Directions — Omitting the pictures, print every line below exactly as it stands.

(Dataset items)
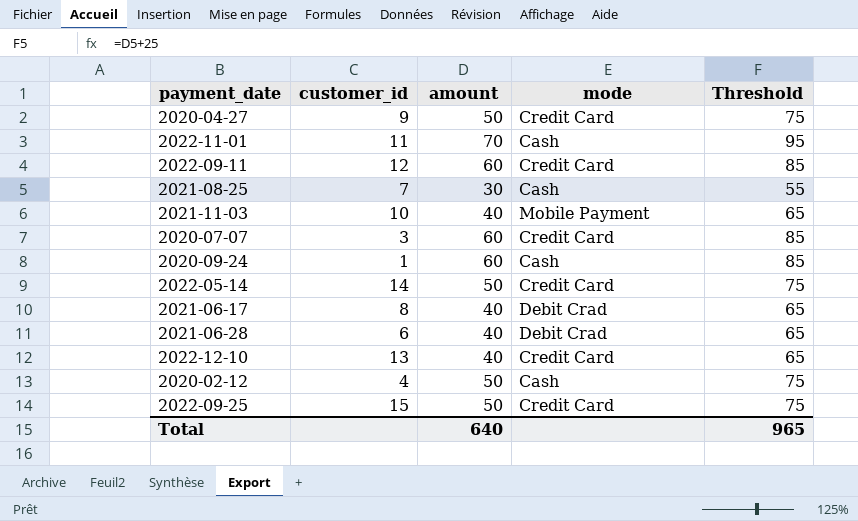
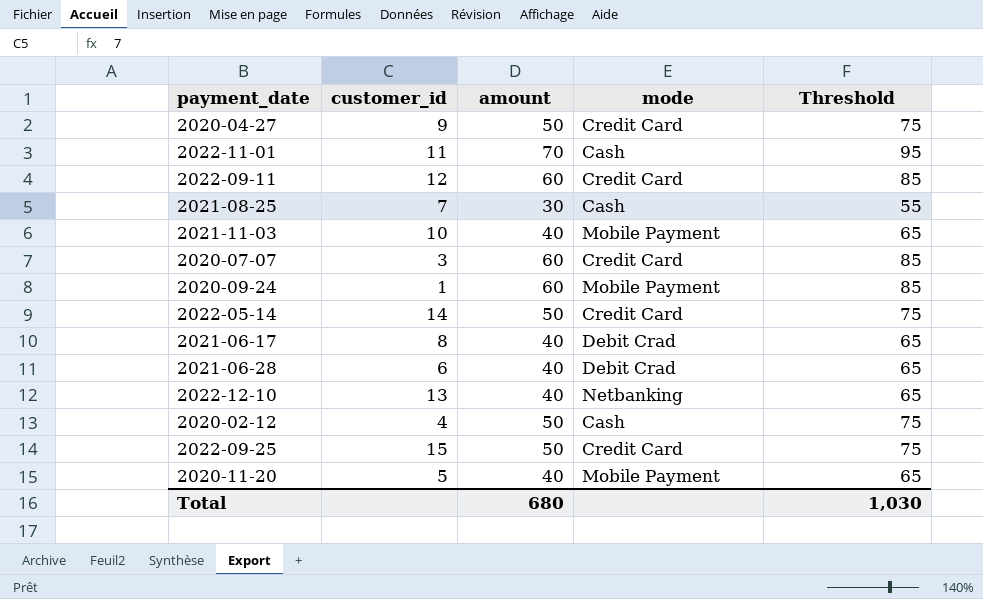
2020-09-24 | mode: Cash -> Mobile Payment
2022-12-10 | mode: Credit Card -> Netbanking
row 2020-11-20: none -> 5 | 40 | Mobile Payment | 65
Total | amount: 640 -> 680
Total | Threshold: 965 -> 1,030

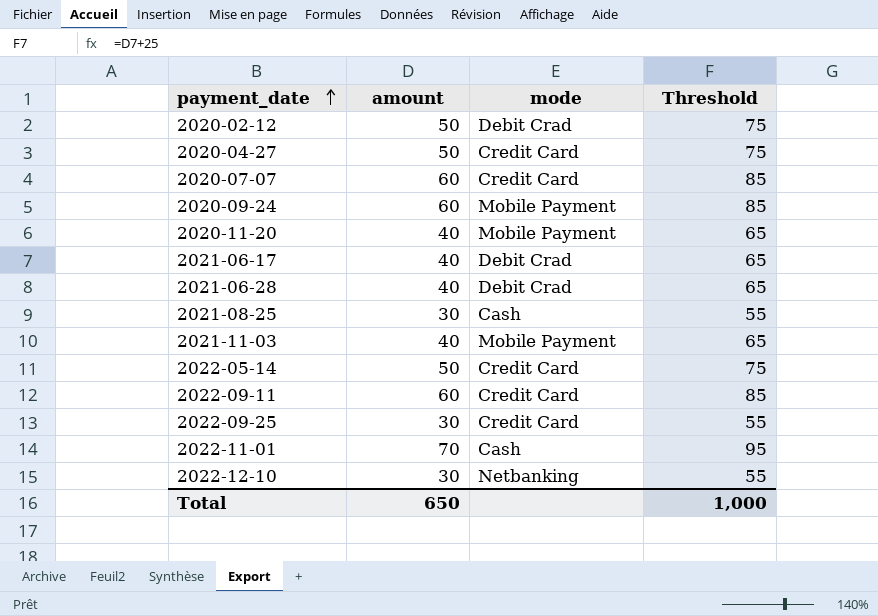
row order: none -> payment_date ascending
column customer_id | position: 2 -> none
2020-02-12 | mode: Cash -> Debit Crad
2022-09-25 | amount: 50 -> 30
2022-09-25 | Threshold: 75 -> 55
2022-12-10 | amount: 40 -> 30
2022-12-10 | Threshold: 65 -> 55
Total | amount: 680 -> 650
Total | Threshold: 1,030 -> 1,000

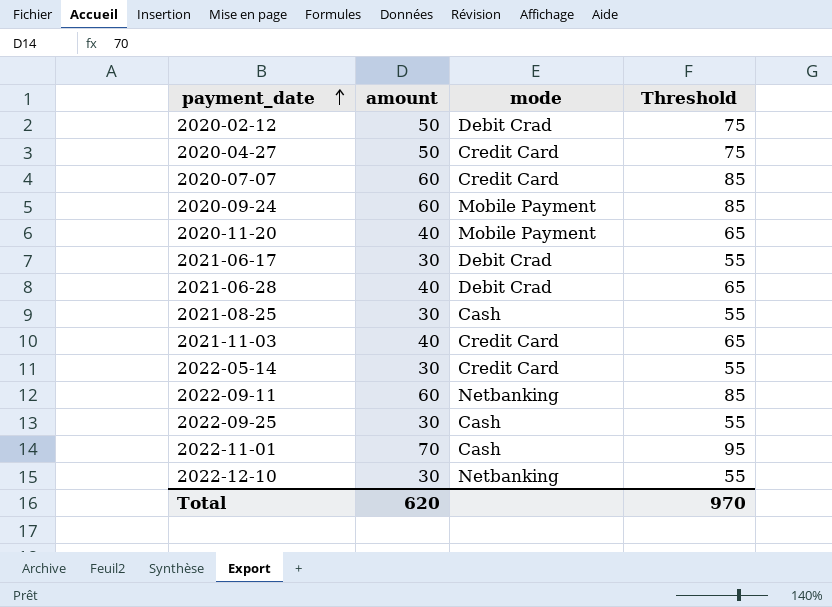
2021-06-17 | amount: 40 -> 30
2021-06-17 | Threshold: 65 -> 55
2021-11-03 | mode: Mobile Payment -> Credit Card
2022-05-14 | amount: 50 -> 30
2022-05-14 | Threshold: 75 -> 55
2022-09-11 | mode: Credit Card -> Netbanking
2022-09-25 | mode: Credit Card -> Cash
Total | amount: 650 -> 620
Total | Threshold: 1,000 -> 970

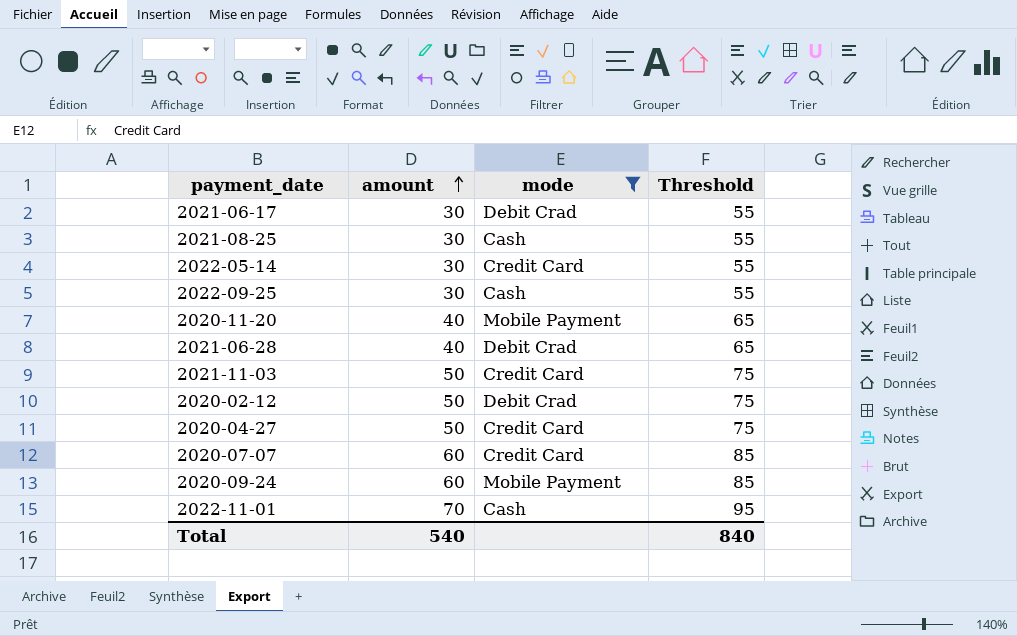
filter: none -> mode != Netbanking
row order: payment_date ascending -> amount ascending
2021-11-03 | amount: 40 -> 50
2021-11-03 | Threshold: 65 -> 75
Total | amount: 620 -> 540
Total | Threshold: 970 -> 840

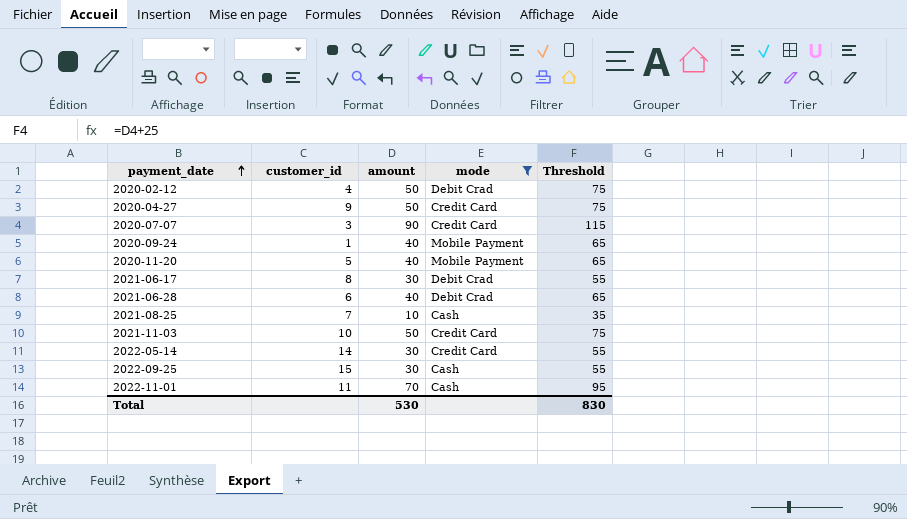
row order: amount ascending -> payment_date ascending
column customer_id | position: none -> 2
2020-07-07 | amount: 60 -> 90
2020-07-07 | Threshold: 85 -> 115
2020-09-24 | amount: 60 -> 40
2020-09-24 | Threshold: 85 -> 65
2021-08-25 | amount: 30 -> 10
2021-08-25 | Threshold: 55 -> 35
Total | amount: 540 -> 530
Total | Threshold: 840 -> 830

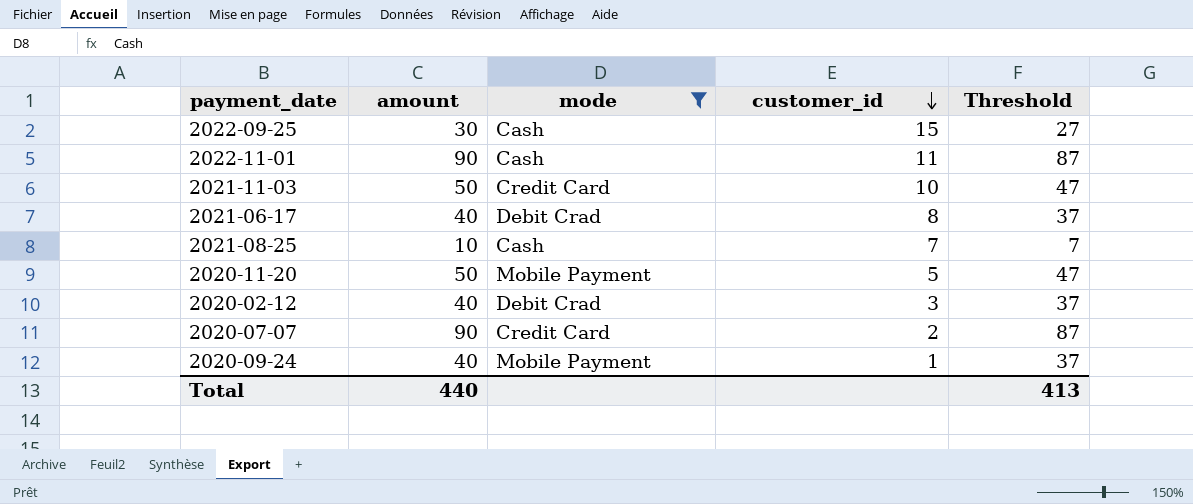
row order: payment_date ascending -> customer_id descending
column customer_id | position: 2 -> 4
column Threshold | formula: [amount] + 25 -> [amount] - 3
row 2020-04-27: 9 | 50 | Credit Card | 75 -> none
row 2021-06-28: 6 | 40 | Debit Crad | 65 -> none
row 2022-05-14: 14 | 30 | Credit Card | 55 -> none
2022-11-01 | amount: 70 -> 90
2021-06-17 | amount: 30 -> 40
2020-11-20 | amount: 40 -> 50
2020-02-12 | amount: 50 -> 40
2020-02-12 | customer_id: 4 -> 3
2020-07-07 | customer_id: 3 -> 2
Total | amount: 530 -> 440
Total | Threshold: 830 -> 413

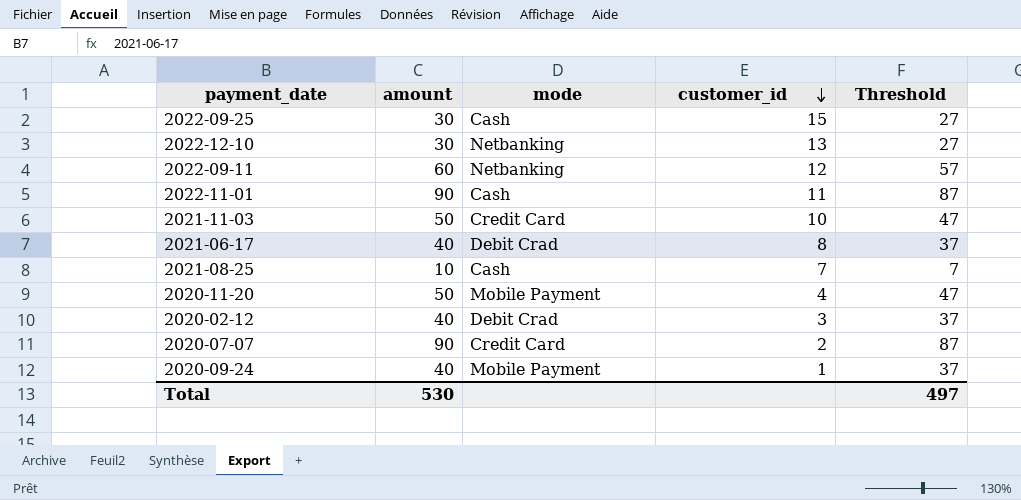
filter: mode != Netbanking -> none
2020-11-20 | customer_id: 5 -> 4
Total | amount: 440 -> 530
Total | Threshold: 413 -> 497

Exercise result —
2020-09-24 | mode: Cash -> Mobile Payment
2022-12-10 | mode: Credit Card -> Netbanking
row 2020-11-20: none -> 5 | 40 | Mobile Payment | 65
Total | amount: 640 -> 680
Total | Threshold: 965 -> 1,030

row order: none -> payment_date ascending
column customer_id | position: 2 -> none
2020-02-12 | mode: Cash -> Debit Crad
2022-09-25 | amount: 50 -> 30
2022-09-25 | Threshold: 75 -> 55
2022-12-10 | amount: 40 -> 30
2022-12-10 | Threshold: 65 -> 55
Total | amount: 680 -> 650
Total | Threshold: 1,030 -> 1,000

2021-06-17 | amount: 40 -> 30
2021-06-17 | Threshold: 65 -> 55
2021-11-03 | mode: Mobile Payment -> Credit Card
2022-05-14 | amount: 50 -> 30
2022-05-14 | Threshold: 75 -> 55
2022-09-11 | mode: Credit Card -> Netbanking
2022-09-25 | mode: Credit Card -> Cash
Total | amount: 650 -> 620
Total | Threshold: 1,000 -> 970

filter: none -> mode != Netbanking
row order: payment_date ascending -> amount ascending
2021-11-03 | amount: 40 -> 50
2021-11-03 | Threshold: 65 -> 75
Total | amount: 620 -> 540
Total | Threshold: 970 -> 840

row order: amount ascending -> payment_date ascending
column customer_id | position: none -> 2
2020-07-07 | amount: 60 -> 90
2020-07-07 | Threshold: 85 -> 115
2020-09-24 | amount: 60 -> 40
2020-09-24 | Threshold: 85 -> 65
2021-08-25 | amount: 30 -> 10
2021-08-25 | Threshold: 55 -> 35
Total | amount: 540 -> 530
Total | Threshold: 840 -> 830

row order: payment_date ascending -> customer_id descending
column customer_id | position: 2 -> 4
column Threshold | formula: [amount] + 25 -> [amount] - 3
row 2020-04-27: 9 | 50 | Credit Card | 75 -> none
row 2021-06-28: 6 | 40 | Debit Crad | 65 -> none
row 2022-05-14: 14 | 30 | Credit Card | 55 -> none
2022-11-01 | amount: 70 -> 90
2021-06-17 | amount: 30 -> 40
2020-11-20 | amount: 40 -> 50
2020-02-12 | amount: 50 -> 40
2020-02-12 | customer_id: 4 -> 3
2020-07-07 | customer_id: 3 -> 2
Total | amount: 530 -> 440
Total | Threshold: 830 -> 413

filter: mode != Netbanking -> none
2020-11-20 | customer_id: 5 -> 4
Total | amount: 440 -> 530
Total | Threshold: 413 -> 497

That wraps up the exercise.